47 Ronin follows the classic story of the titular team of warriors, a group of disgraced samurai who band together to seek revenge against a merciless warlord that betrayed and killed their master. But this isn't your grandfather's version of the story. 47 Ronin is an international affair, and it's covered with a veneer of Japanese mysticism and a thick coating of Hollywood lacquer, but east meets west rather uncomfortably, and it's mostly due to Keanu Reeves. Reeves' character is clearly crowbarred into the story that has no room for him, and it's plainly obvious where the seams of the story were stretched in order to patch him into the narrative. Reeves plays Kai, a half Japanese, half English orphan who is adopted by the samurai clan. His character serves no real purpose beyond being white, slicing things until they die, and playing the male lead of the most superfluous love story of the year. Rinsch simply can't make the inclusion of the character feel organic in any way, and "Kai" ends up feeling like a calculated studio move. It's a shame that the film spends so much time on Reeves when the real star is clearly Hiroyuki Sanada, who plays off the stoic samurai most believably among the rest of the cast.
It's also shame that with all the mysticism pumped into the story, there's no magic in the actual center of the film, the ronin themselves. The only personality trait a samurai is allowed to possess seems to be unerring stoicism, and between all 47 ronin, there are probably only three distinct samurai with any discernible character traits beyond an intense need to brood, and you'll probably only remember those three by the time the credits roll, only to promptly forget about them only a few hours later. Thankfully, Rinko Kikuchi's slinky and treacherous witch adds some much needed camp and personality to the mostly forgettable human characters.

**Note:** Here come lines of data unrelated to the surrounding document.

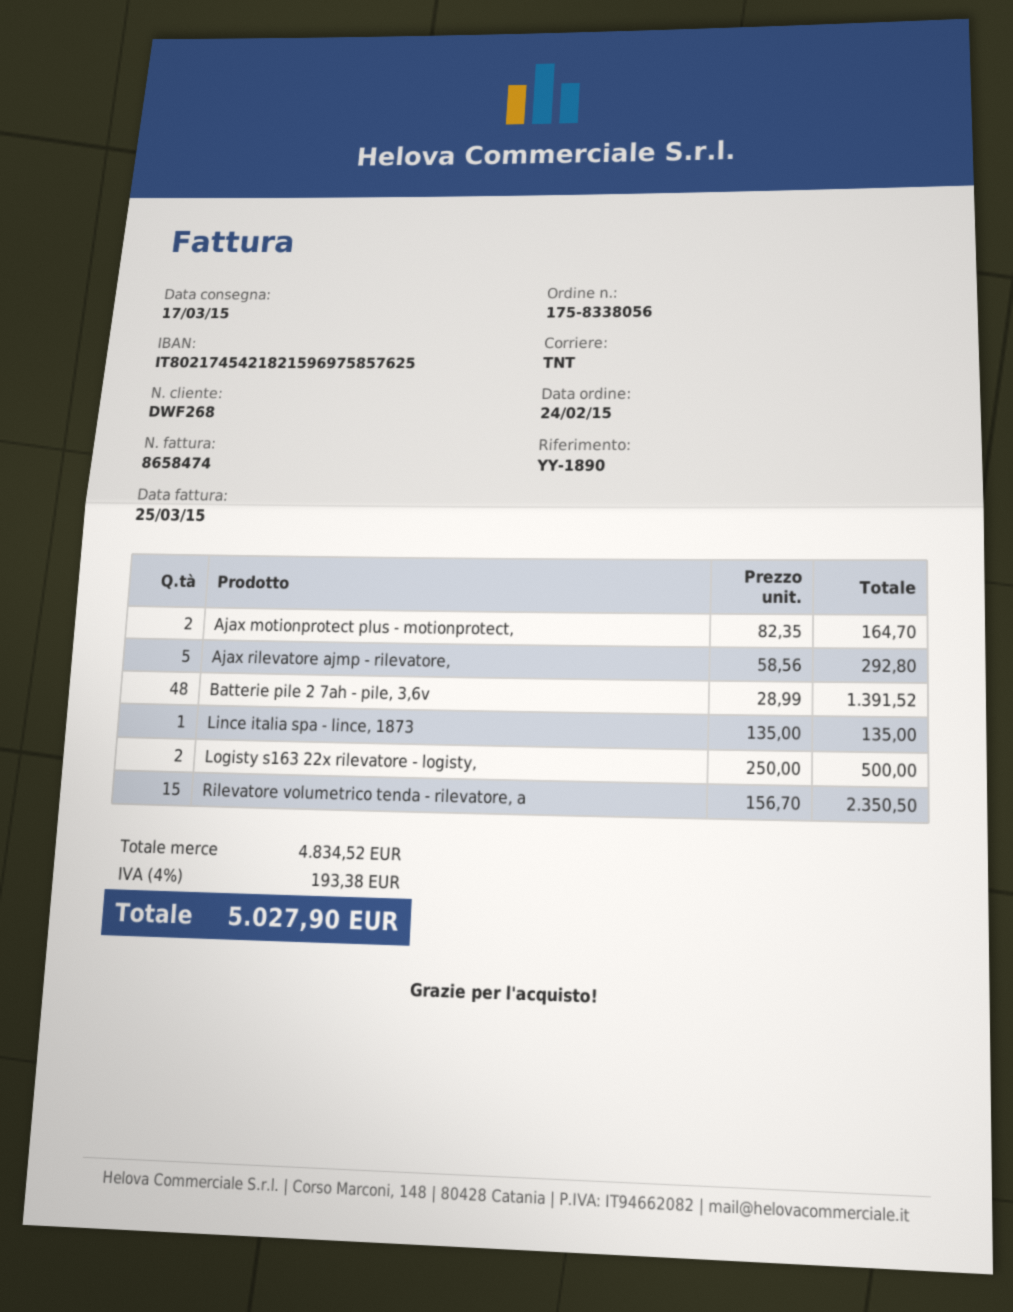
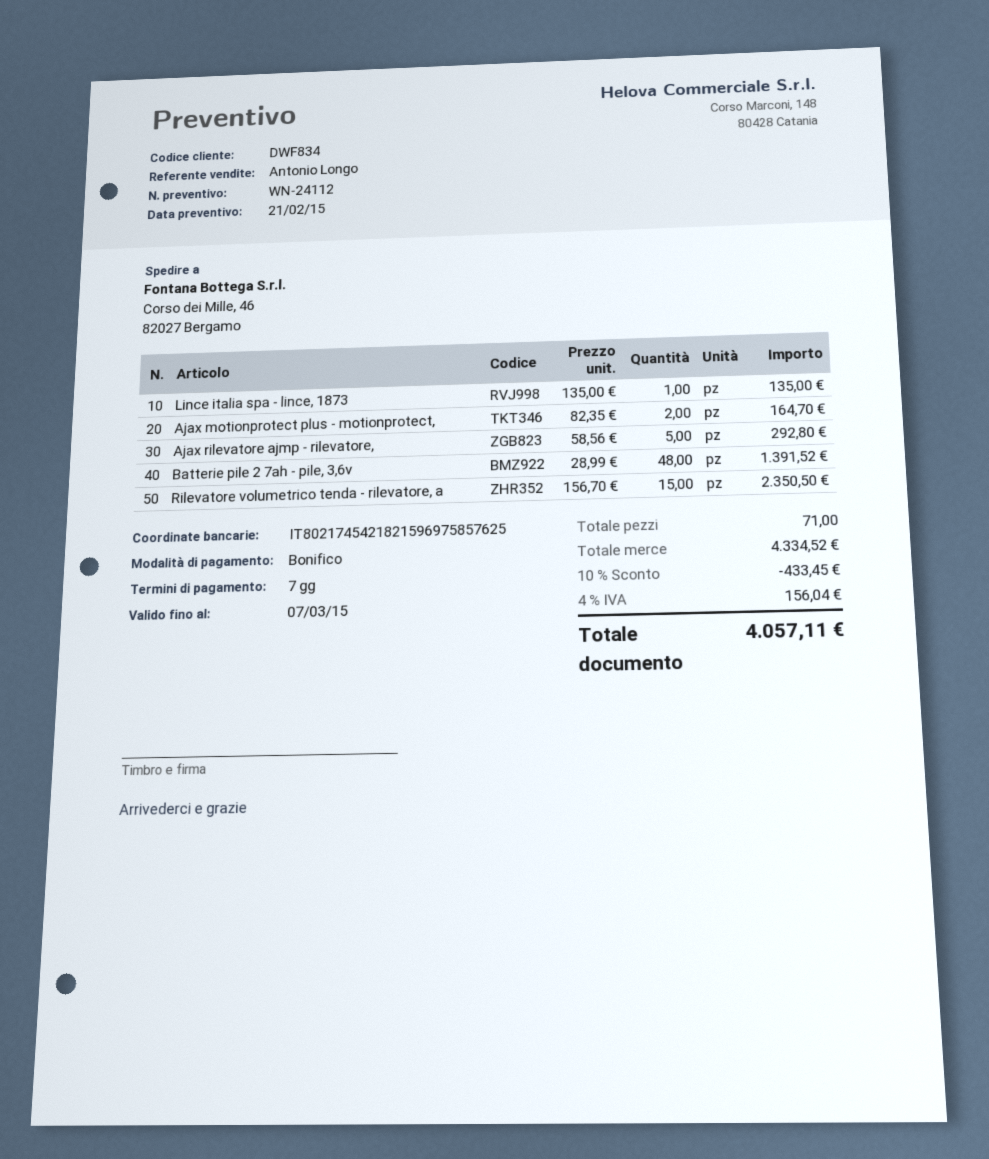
customer number: DWF268 -> DWF834
Logisty s163 22x rilevatore - logisty,: 2 x 250.00 = 500.00 -> none
subtotal: 4834.52 -> 4334.52
discount: none -> 10% = 433.45
tax: 4% = 193.38 -> 4% = 156.04
total: 5027.90 -> 4057.11

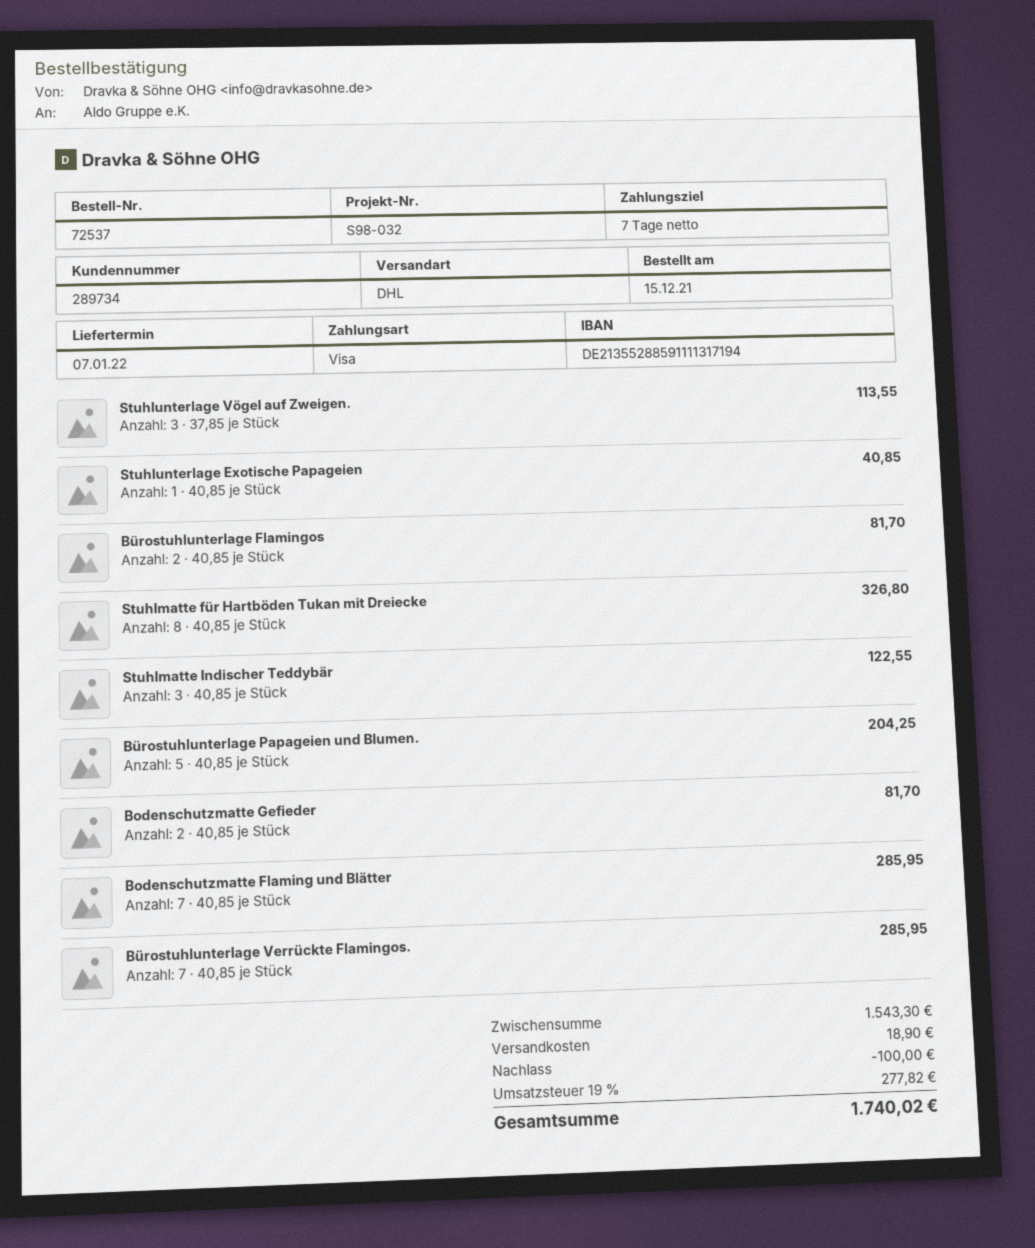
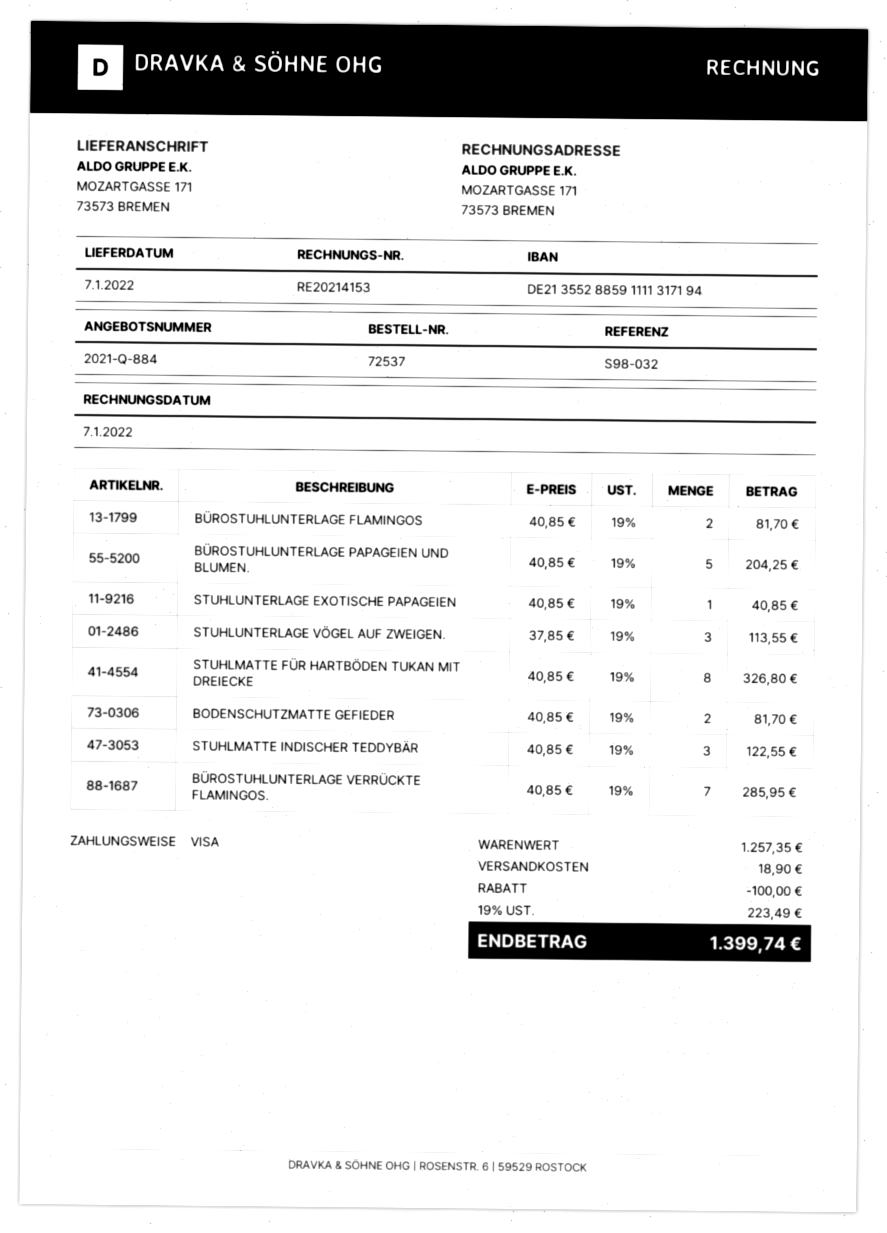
Bodenschutzmatte Flaming und Blätter: 7 x 40.85 = 285.95 -> none
subtotal: 1543.30 -> 1257.35
tax: 19% = 277.82 -> 19% = 223.49
total: 1740.02 -> 1399.74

And that's the issue with 47 Ronin. It's largely forgettable. When your film takes on a historical legend like the tale of the 47 ronin, a story that has been told and told again ad nauseum over the years, you really need to justify your own version. There are reels and reels of film dedicated to this story, and 47 Ronin doesn't manage to add anything significant to the canon. It promises to weld myth and history together, but does so clumsily, and while some of the action scenes are exciting, especially a particularly inspired set piece that involves the ronin noiselessly breaking into a heavily guarded fortress, the film is a bore when it's not clanking swords together.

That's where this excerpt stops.